From 23 July 2012 to 19 September 2015, he also held the position of President of the Spanish Federation of Municipalities and Provinces (FEMP), following the voluntary resignation of the former president, Juan Ignacio Zoido, being unanimously elected by the members belonging to all the political parties that form the Territorial Council of the same. On 19 September 2015, the presidency of the FEMP was left in the hands of the Socialist, Abel Caballero. He was at the helm of the Spanish Network of Smart Cities since its foundation in 2012 until May 2016. He has also held the presidency of the Council of European Municipalities and Regions.

As mayor he supported the construction of the Botín Center of Art and Culture in a very central zone of the city. after several years of delay.

On 4 November 2016, he was appointed Minister of Public Works of the Government of Spain. 35 days after losing the absolute majority and being mayor of Santander, he supported the creation of a parliamentary commission of investigation on the accident of the Alvia; 180 days later, being minister, he refused to the creation of this commission. After 132 days at the helm of the ministry, he was the third minister to have a Royal Decree-Law rejected by the Cortes, the first in a normal functioning state of government.

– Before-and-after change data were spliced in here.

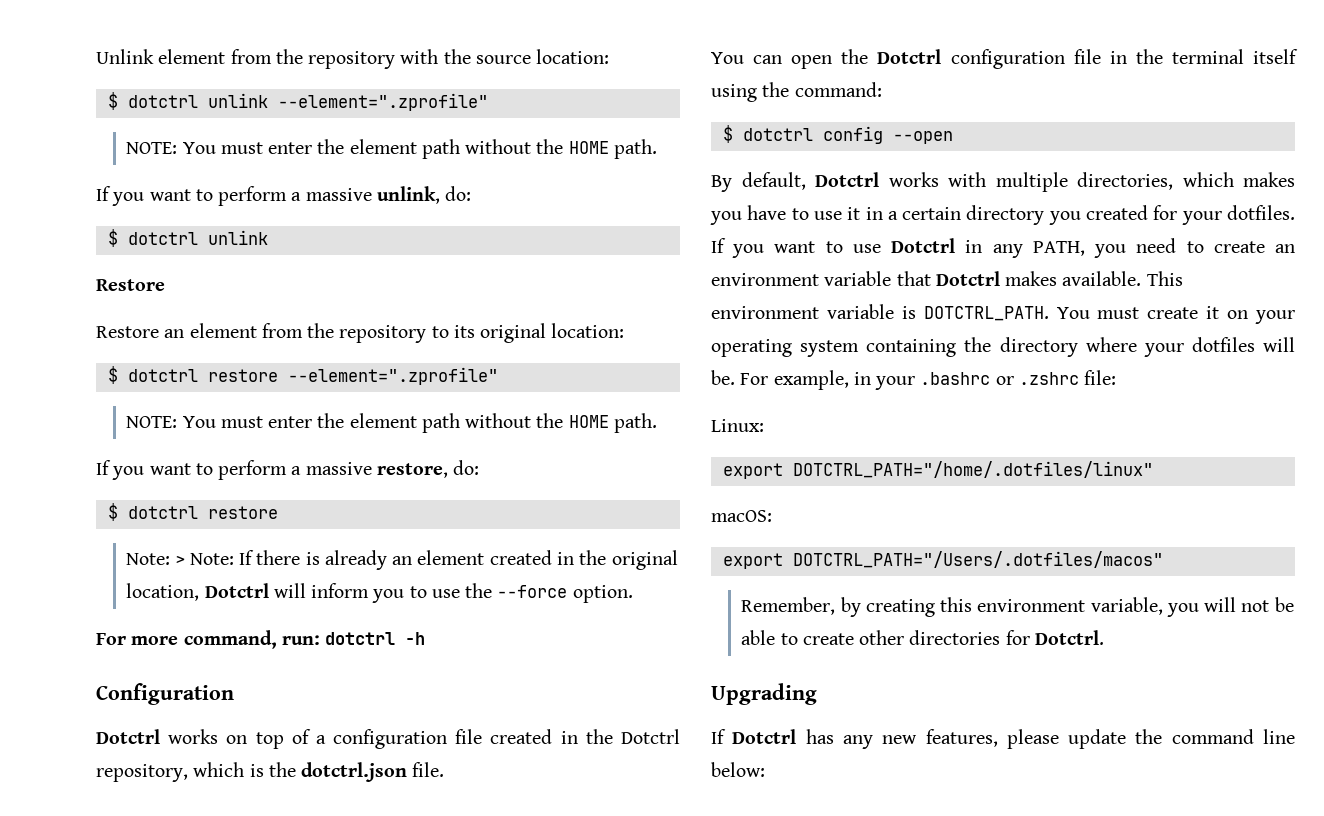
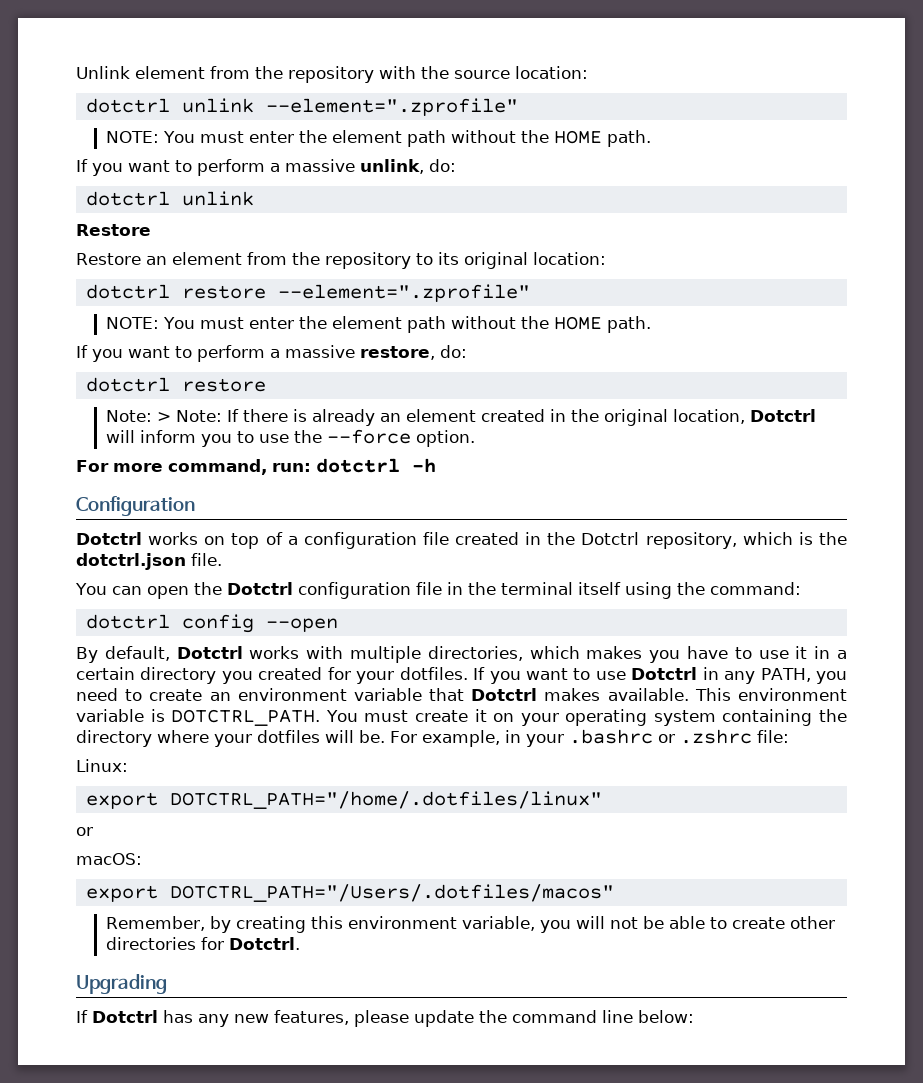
- $ dotctrl unlink --element=".zprofile"
+ dotctrl unlink --element=".zprofile"
  If you want to perform a massive unlink, do:
- $ dotctrl unlink
+ dotctrl unlink
- $ dotctrl restore --element=".zprofile"
+ dotctrl restore --element=".zprofile"
  If you want to perform a massive restore, do:
- $ dotctrl restore
+ dotctrl restore
- $ dotctrl config --open
+ dotctrl config --open
  export DOTCTRL_PATH="/home/.dotfiles/linux"
+ or

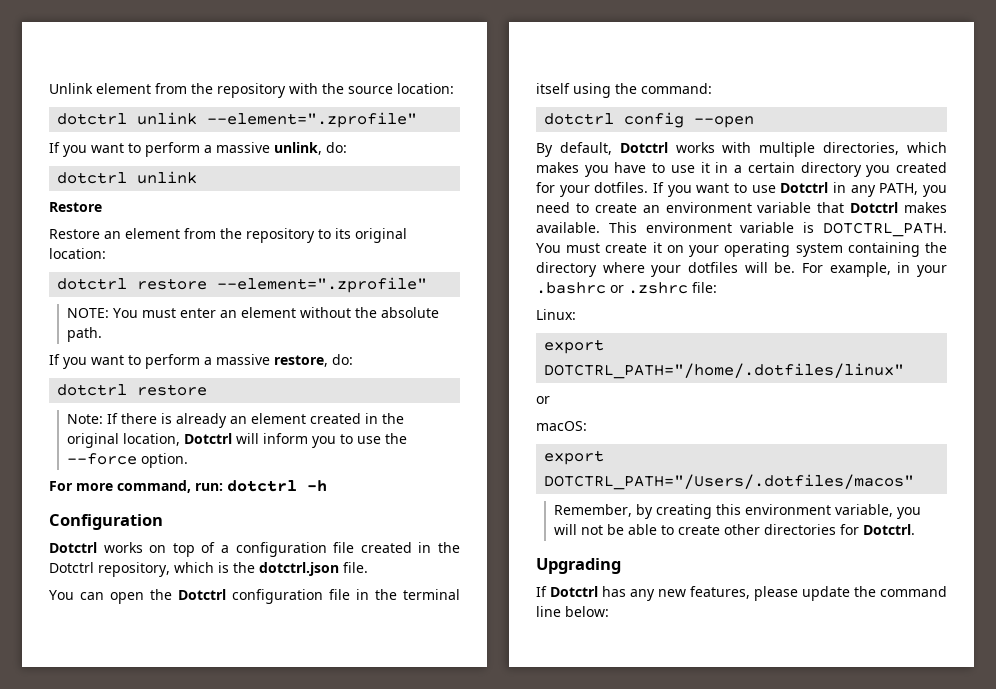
  dotctrl unlink --element=".zprofile"
- NOTE: You must enter the element path without the HOME path.
  dotctrl restore --element=".zprofile"
- NOTE: You must enter the element path without the HOME path.
+ NOTE: You must enter an element without the absolute path.
- Note: > Note: If there is already an element created in the original location, Dotctrl will inform you to use the --force option.
+ Note: If there is already an element created in the original location, Dotctrl will inform you to use the --force option.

After supporting María José Sainz de Buruaga in the party's regional congress of Cantabria, the biggest political crisis in the 21st century of the PP of Cantabria took place. He has also been identified as a possible responsible for the taxi/Uber/Cabify conflict. In August 2017, less than 2 months before the date of the referendum of independence of Catalonia, he announced the presence of the Civil Guard in the security control of the Barcelona Airport after a labor dispute that caused a strike by the security guards.